(Entries taken from a collection)

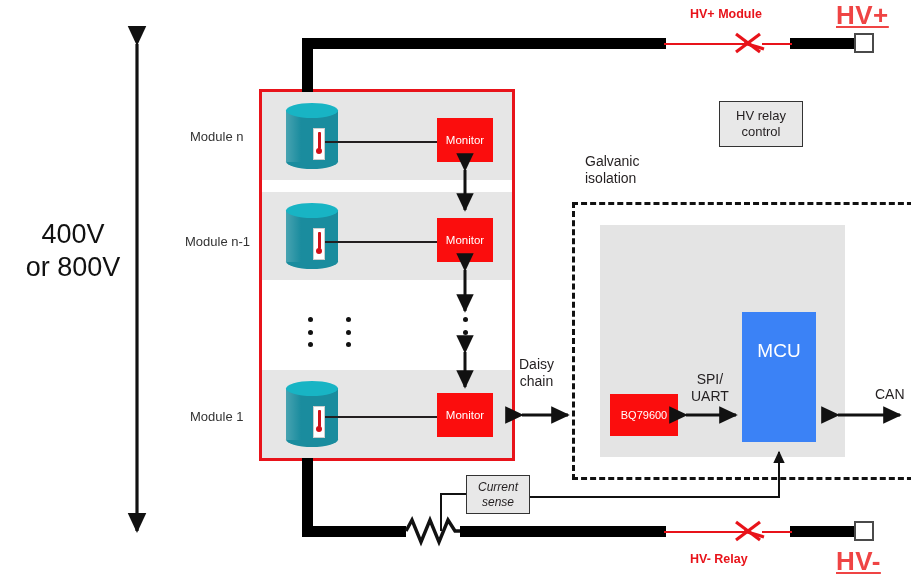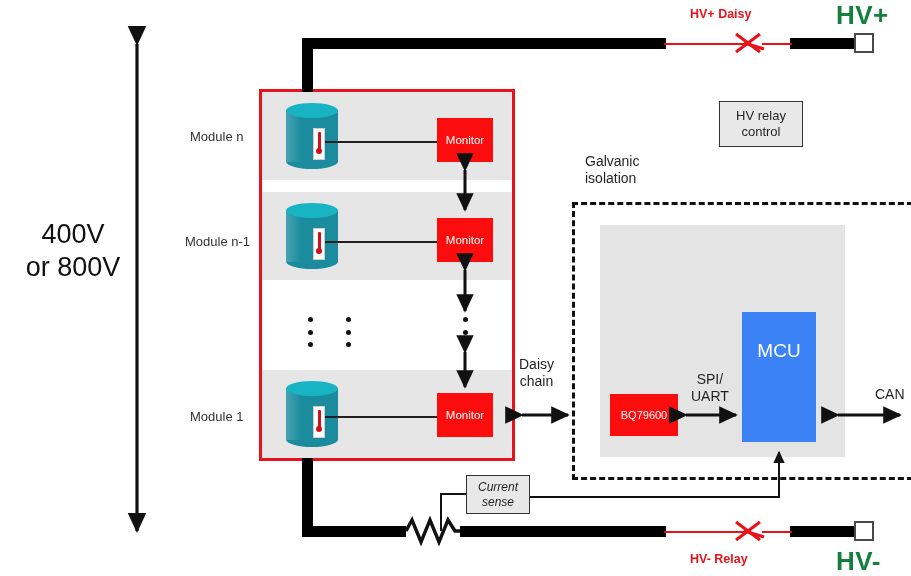"HV+ Daisy" div.lbl { text: Daisy -> Module }
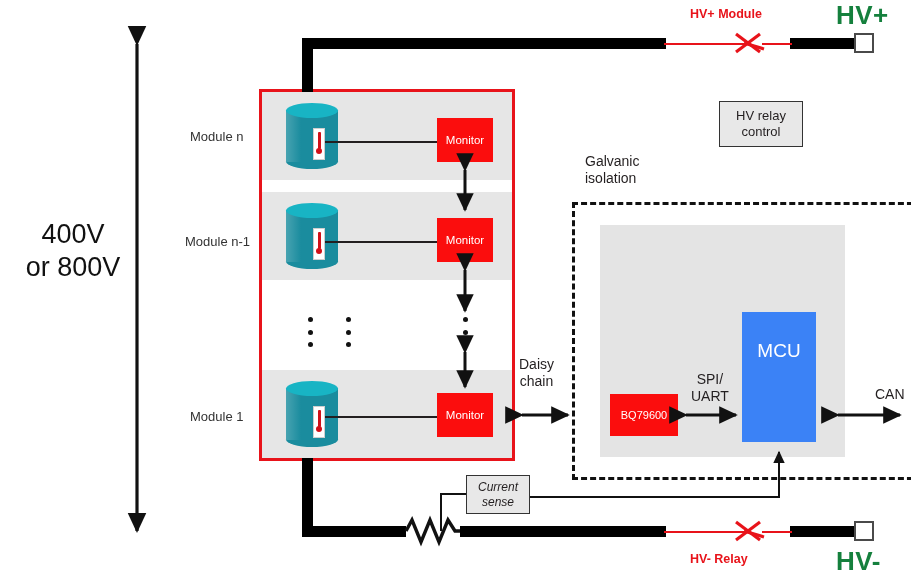"HV+" .hv-term { color: #15803d -> #ef4444; text-decoration: none -> underline }
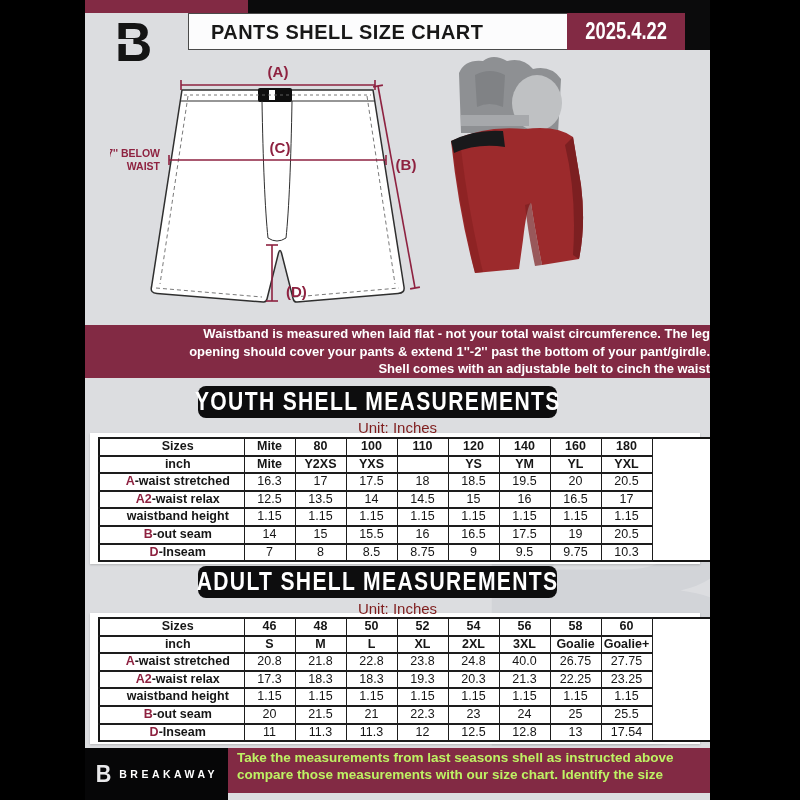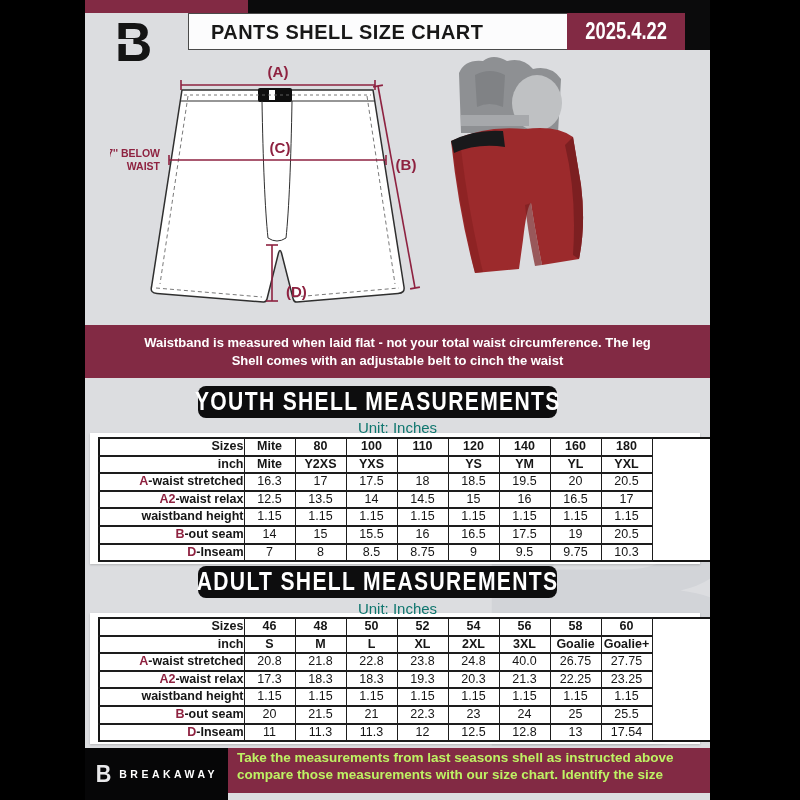"Waistband is measured when laid" .notice { align-items: center -> flex-end }
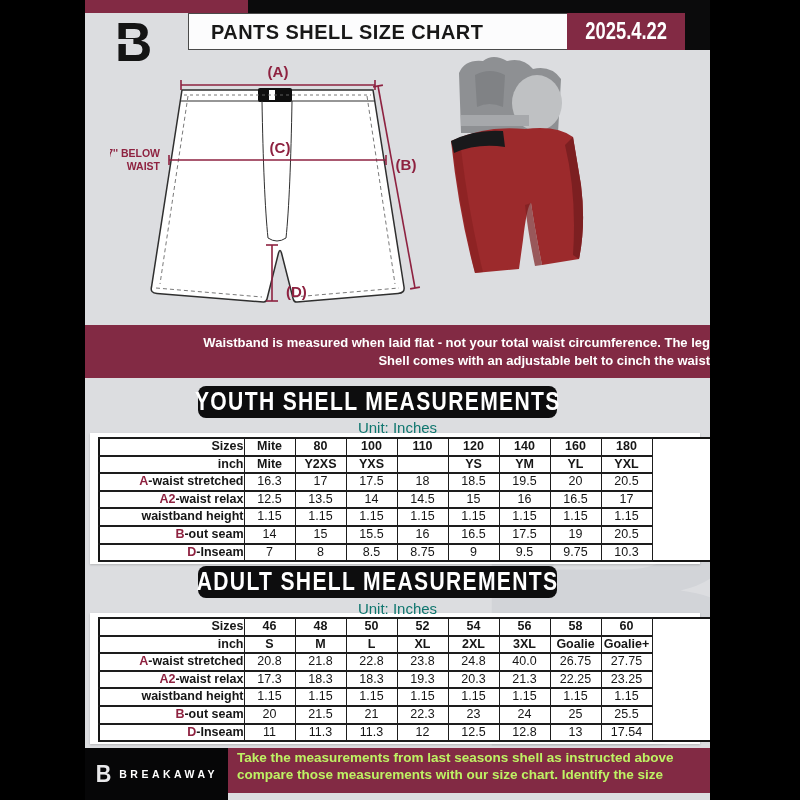"opening should cover your pants" div { html: none -> <div>opening should cover your pants &amp; extend 1''-2'' past the bottom of your pant/girdle.</div> }
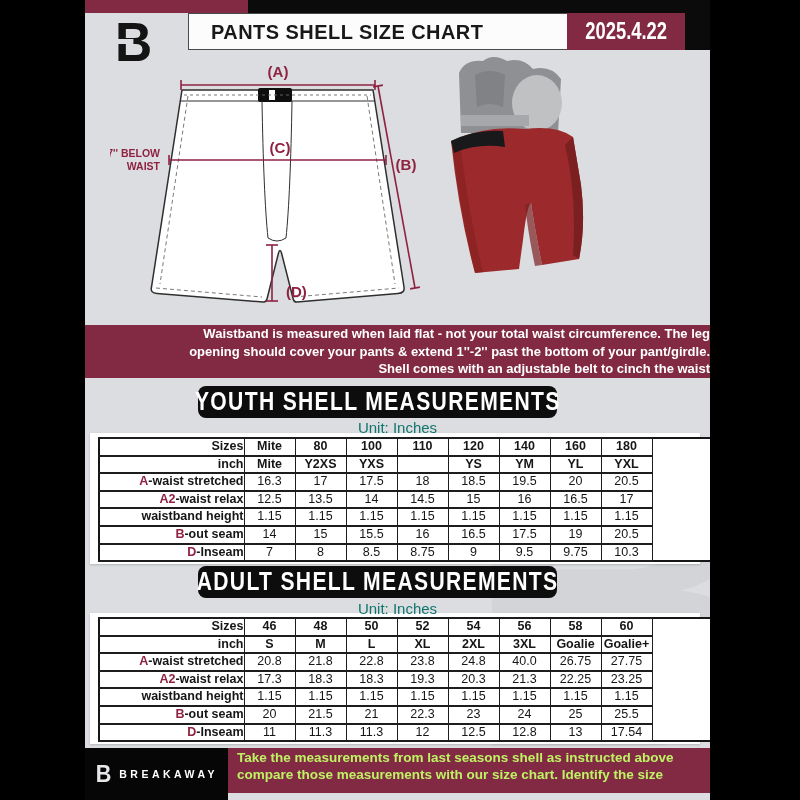"Unit: Inches" .unit { color: #0f766e -> #7f1d1d }
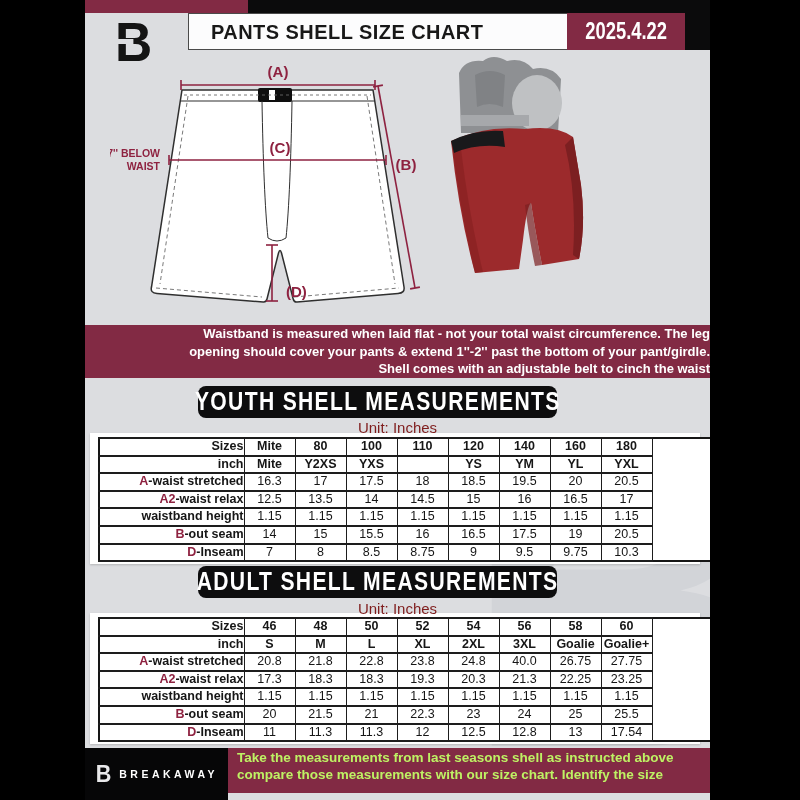"Sizes" table.meas td.lbl { text-align: right -> center }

→ Task
Could you restate the entries word for word, skipping any pictures?

→ Task output
"HV+ Daisy" div.lbl { text: Daisy -> Module }
"HV+" .hv-term { color: #15803d -> #ef4444; text-decoration: none -> underline }
"Waistband is measured when laid" .notice { align-items: center -> flex-end }
"opening should cover your pants" div { html: none -> <div>opening should cover your pants &amp; extend 1''-2'' past the bottom of your pant/girdle.</div> }
"Unit: Inches" .unit { color: #0f766e -> #7f1d1d }
"Sizes" table.meas td.lbl { text-align: right -> center }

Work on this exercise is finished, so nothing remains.